Exercise — Keep every word the same. Repeat the records without their images.
Data provided Block Start
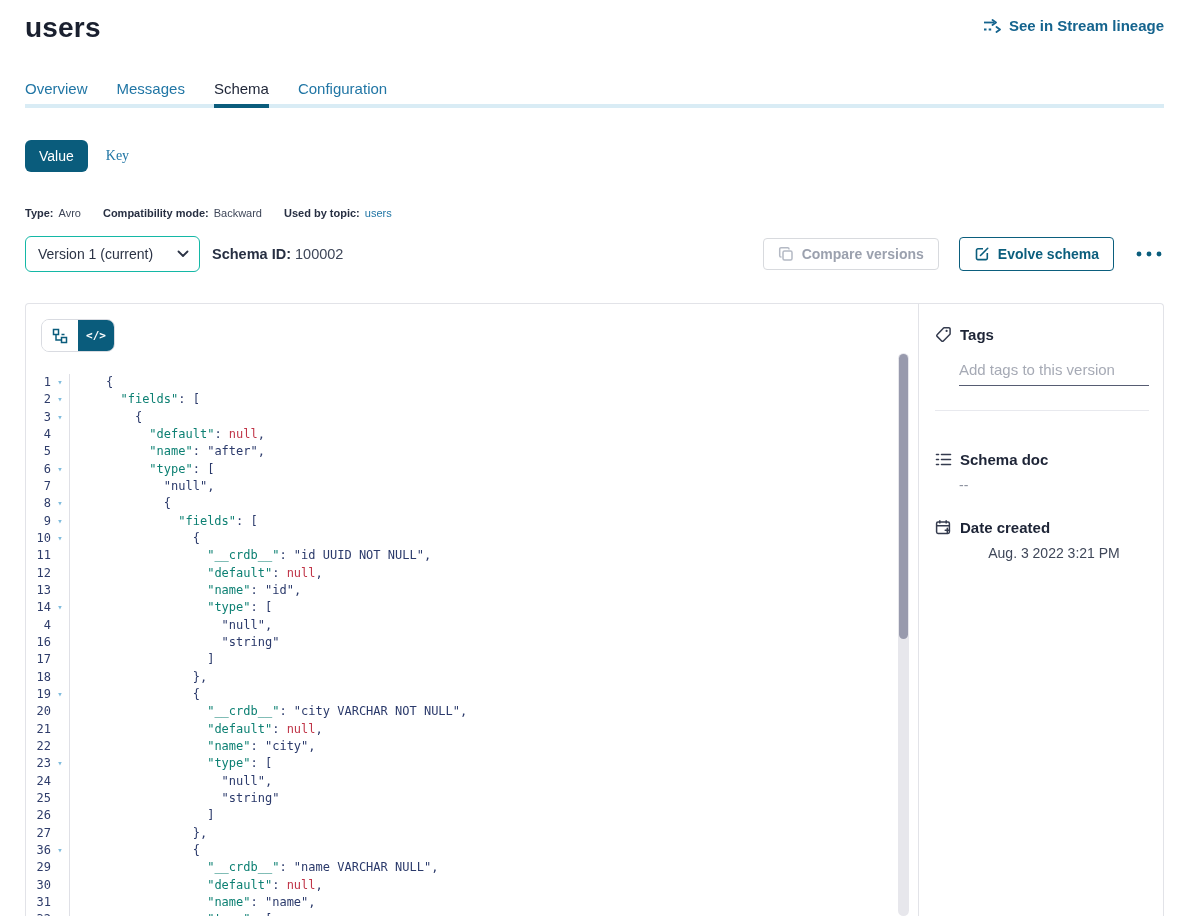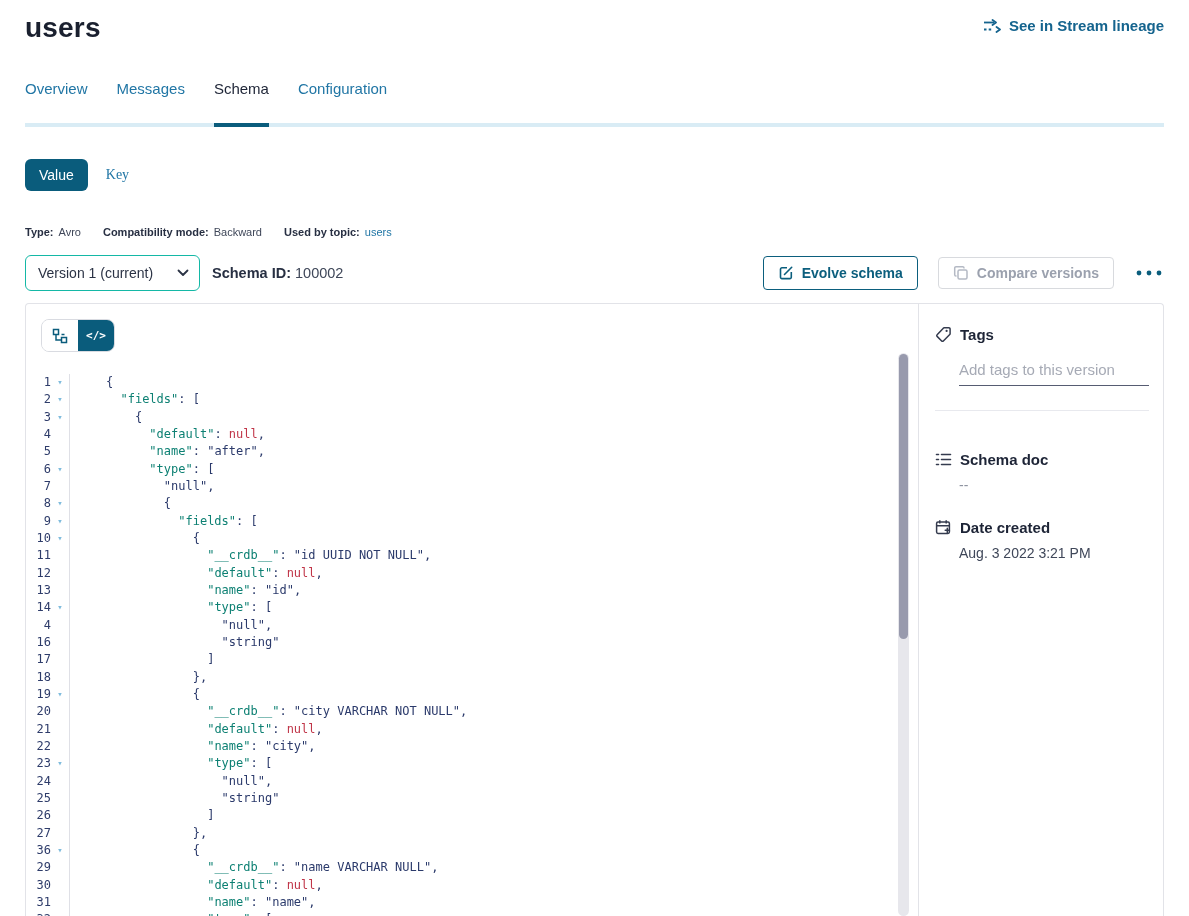--- a/index.html
+++ b/index.html
@@ -9,21 +9,21 @@
 
   
   .topbar { display:flex; justify-content:space-between; align-items:flex-start;
     padding:12px 25px 0 25px; }
   .page-title { font-size:28px; font-weight:700; color:#1a202f; letter-spacing:.2px; }
   .lineage-link { display:flex; align-items:center; gap:7px; margin-top:5px;
     color:#15648e; font-size:15px; font-weight:700; cursor:pointer; text-decoration:none; }
 
   
   .tabs { display:flex; gap:29px; margin:36px 25px 0 25px; border-bottom:4px solid #d9ecf5; }
-  .tab { font-size:15px; padding:0 0 26px 0; color:#2176a5; cursor:pointer;
+  .tab { font-size:15px; padding:0 0 7px 0; color:#2176a5; cursor:pointer;
     border-bottom:4px solid transparent; margin-bottom:-4px; }
   .tab.active { color:#1d2436; font-weight:400; border-bottom-color:#0a5c7c; }
 
   
   .vk-row { display:flex; align-items:center; gap:12px; margin:32px 25px 0 25px; }
   .vk-value { background:#0a5c7c; color:#fff; border:none; border-radius:6px;
     font-size:14px; padding:8px 14px; font-family:inherit; cursor:pointer; }
   .vk-key { background:none; border:none; color:#2176a5; font-size:14px;
     font-family:Liberation Serif, serif; cursor:pointer; padding:8px 6px; }
 
@@ -84,21 +84,21 @@
   .sidebar { flex:1; padding:22px 14px 0 16px; }
   .side-head { display:flex; align-items:center; gap:8px; }
   .side-title { font-size:15px; font-weight:700; color:#1d2436; }
   .side-body { margin-left:24px; }
   .tags-input { border:none; border-bottom:1px solid #565c72; width:190px; font-size:15px;
     font-family:inherit; color:#2b3345; padding:4px 0 7px 0; margin-top:14px; outline:none;
     background:transparent; }
   .tags-input::placeholder { color:#a6aab5; }
   .side-divider { border:none; border-top:1px solid #e8e9ee; margin:24px 0 0 0; }
   .sec-doc { margin-top:40px; }
-  .sec-date { margin-top:26px; }
+  .sec-date { margin-top:26px;text-align:center; }
   .side-value { font-size:14px; margin-top:9px; }
   .muted { color:#8f94a1; }
   .dark-val { color:#3f4759; }
   svg { display:block; }
 </style>
 </head>
 <body>
 
 <div class="page">
 
@@ -157,41 +157,41 @@
               <path d="M1.5 1.5L6 6l4.5-4.5" stroke="#2b3345" stroke-width="1.8" fill="none" stroke-linecap="round" stroke-linejoin="round"></path>
             </svg>
         </span>
       </div>
       <div class="schema-id">
         <span class="meta-label">Schema ID:</span>
         <span class="meta-value">100002</span>
       </div>
     </div>
     <div class="controls-right">
+      <button class="btn btn-compare">
+        <span>
+          <svg width="16" height="16" viewBox="0 0 16 16">
+            <g stroke="#b4b9c4" stroke-width="1.5" fill="none">
+              <rect x="5" y="5" width="9" height="9" rx="1.5"></rect>
+              <path d="M3.5 11H3a1.3 1.3 0 0 1-1.3-1.3V3A1.3 1.3 0 0 1 3 1.7h6.7A1.3 1.3 0 0 1 11 3v.5"></path>
+            </g>
+          </svg>
+        </span>
+        <span>Compare versions</span>
+      </button>
       <button class="btn btn-evolve">
         <span>
           <svg width="16" height="16" viewBox="0 0 16 16">
             <g stroke="#0b5e7d" stroke-width="1.6" fill="none">
               <path d="M9 2.8H3.9A1.4 1.4 0 0 0 2.5 4.2v8a1.4 1.4 0 0 0 1.4 1.4h8a1.4 1.4 0 0 0 1.4-1.4V7"></path>
               <path d="M6.5 9.5L13.7 2.3" stroke-linecap="round"></path>
             </g>
           </svg>
         </span>
         <span>Evolve schema</span>
-      </button>
-      <button class="btn btn-compare">
-        <span>
-          <svg width="16" height="16" viewBox="0 0 16 16">
-            <g stroke="#b4b9c4" stroke-width="1.5" fill="none">
-              <rect x="5" y="5" width="9" height="9" rx="1.5"></rect>
-              <path d="M3.5 11H3a1.3 1.3 0 0 1-1.3-1.3V3A1.3 1.3 0 0 1 3 1.7h6.7A1.3 1.3 0 0 1 11 3v.5"></path>
-            </g>
-          </svg>
-        </span>
-        <span>Compare versions</span>
       </button>
       <button class="more-btn">
         <span>
           <svg width="26" height="6" viewBox="0 0 26 6">
             <circle cx="3" cy="3" r="2.4" fill="#0b5e7d"></circle>
             <circle cx="13" cy="3" r="2.4" fill="#0b5e7d"></circle>
             <circle cx="23" cy="3" r="2.4" fill="#0b5e7d"></circle>
           </svg>
         </span>
       </button>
Data provided Block End
Result of this task —
--- a/index.html
+++ b/index.html
@@ -9,21 +9,21 @@
 
   
   .topbar { display:flex; justify-content:space-between; align-items:flex-start;
     padding:12px 25px 0 25px; }
   .page-title { font-size:28px; font-weight:700; color:#1a202f; letter-spacing:.2px; }
   .lineage-link { display:flex; align-items:center; gap:7px; margin-top:5px;
     color:#15648e; font-size:15px; font-weight:700; cursor:pointer; text-decoration:none; }
 
   
   .tabs { display:flex; gap:29px; margin:36px 25px 0 25px; border-bottom:4px solid #d9ecf5; }
-  .tab { font-size:15px; padding:0 0 26px 0; color:#2176a5; cursor:pointer;
+  .tab { font-size:15px; padding:0 0 7px 0; color:#2176a5; cursor:pointer;
     border-bottom:4px solid transparent; margin-bottom:-4px; }
   .tab.active { color:#1d2436; font-weight:400; border-bottom-color:#0a5c7c; }
 
   
   .vk-row { display:flex; align-items:center; gap:12px; margin:32px 25px 0 25px; }
   .vk-value { background:#0a5c7c; color:#fff; border:none; border-radius:6px;
     font-size:14px; padding:8px 14px; font-family:inherit; cursor:pointer; }
   .vk-key { background:none; border:none; color:#2176a5; font-size:14px;
     font-family:Liberation Serif, serif; cursor:pointer; padding:8px 6px; }
 
@@ -84,21 +84,21 @@
   .sidebar { flex:1; padding:22px 14px 0 16px; }
   .side-head { display:flex; align-items:center; gap:8px; }
   .side-title { font-size:15px; font-weight:700; color:#1d2436; }
   .side-body { margin-left:24px; }
   .tags-input { border:none; border-bottom:1px solid #565c72; width:190px; font-size:15px;
     font-family:inherit; color:#2b3345; padding:4px 0 7px 0; margin-top:14px; outline:none;
     background:transparent; }
   .tags-input::placeholder { color:#a6aab5; }
   .side-divider { border:none; border-top:1px solid #e8e9ee; margin:24px 0 0 0; }
   .sec-doc { margin-top:40px; }
-  .sec-date { margin-top:26px; }
+  .sec-date { margin-top:26px;text-align:center; }
   .side-value { font-size:14px; margin-top:9px; }
   .muted { color:#8f94a1; }
   .dark-val { color:#3f4759; }
   svg { display:block; }
 </style>
 </head>
 <body>
 
 <div class="page">
 
@@ -157,41 +157,41 @@
               <path d="M1.5 1.5L6 6l4.5-4.5" stroke="#2b3345" stroke-width="1.8" fill="none" stroke-linecap="round" stroke-linejoin="round"></path>
             </svg>
         </span>
       </div>
       <div class="schema-id">
         <span class="meta-label">Schema ID:</span>
         <span class="meta-value">100002</span>
       </div>
     </div>
     <div class="controls-right">
+      <button class="btn btn-compare">
+        <span>
+          <svg width="16" height="16" viewBox="0 0 16 16">
+            <g stroke="#b4b9c4" stroke-width="1.5" fill="none">
+              <rect x="5" y="5" width="9" height="9" rx="1.5"></rect>
+              <path d="M3.5 11H3a1.3 1.3 0 0 1-1.3-1.3V3A1.3 1.3 0 0 1 3 1.7h6.7A1.3 1.3 0 0 1 11 3v.5"></path>
+            </g>
+          </svg>
+        </span>
+        <span>Compare versions</span>
+      </button>
       <button class="btn btn-evolve">
         <span>
           <svg width="16" height="16" viewBox="0 0 16 16">
             <g stroke="#0b5e7d" stroke-width="1.6" fill="none">
               <path d="M9 2.8H3.9A1.4 1.4 0 0 0 2.5 4.2v8a1.4 1.4 0 0 0 1.4 1.4h8a1.4 1.4 0 0 0 1.4-1.4V7"></path>
               <path d="M6.5 9.5L13.7 2.3" stroke-linecap="round"></path>
             </g>
           </svg>
         </span>
         <span>Evolve schema</span>
-      </button>
-      <button class="btn btn-compare">
-        <span>
-          <svg width="16" height="16" viewBox="0 0 16 16">
-            <g stroke="#b4b9c4" stroke-width="1.5" fill="none">
-              <rect x="5" y="5" width="9" height="9" rx="1.5"></rect>
-              <path d="M3.5 11H3a1.3 1.3 0 0 1-1.3-1.3V3A1.3 1.3 0 0 1 3 1.7h6.7A1.3 1.3 0 0 1 11 3v.5"></path>
-            </g>
-          </svg>
-        </span>
-        <span>Compare versions</span>
       </button>
       <button class="more-btn">
         <span>
           <svg width="26" height="6" viewBox="0 0 26 6">
             <circle cx="3" cy="3" r="2.4" fill="#0b5e7d"></circle>
             <circle cx="13" cy="3" r="2.4" fill="#0b5e7d"></circle>
             <circle cx="23" cy="3" r="2.4" fill="#0b5e7d"></circle>
           </svg>
         </span>
       </button>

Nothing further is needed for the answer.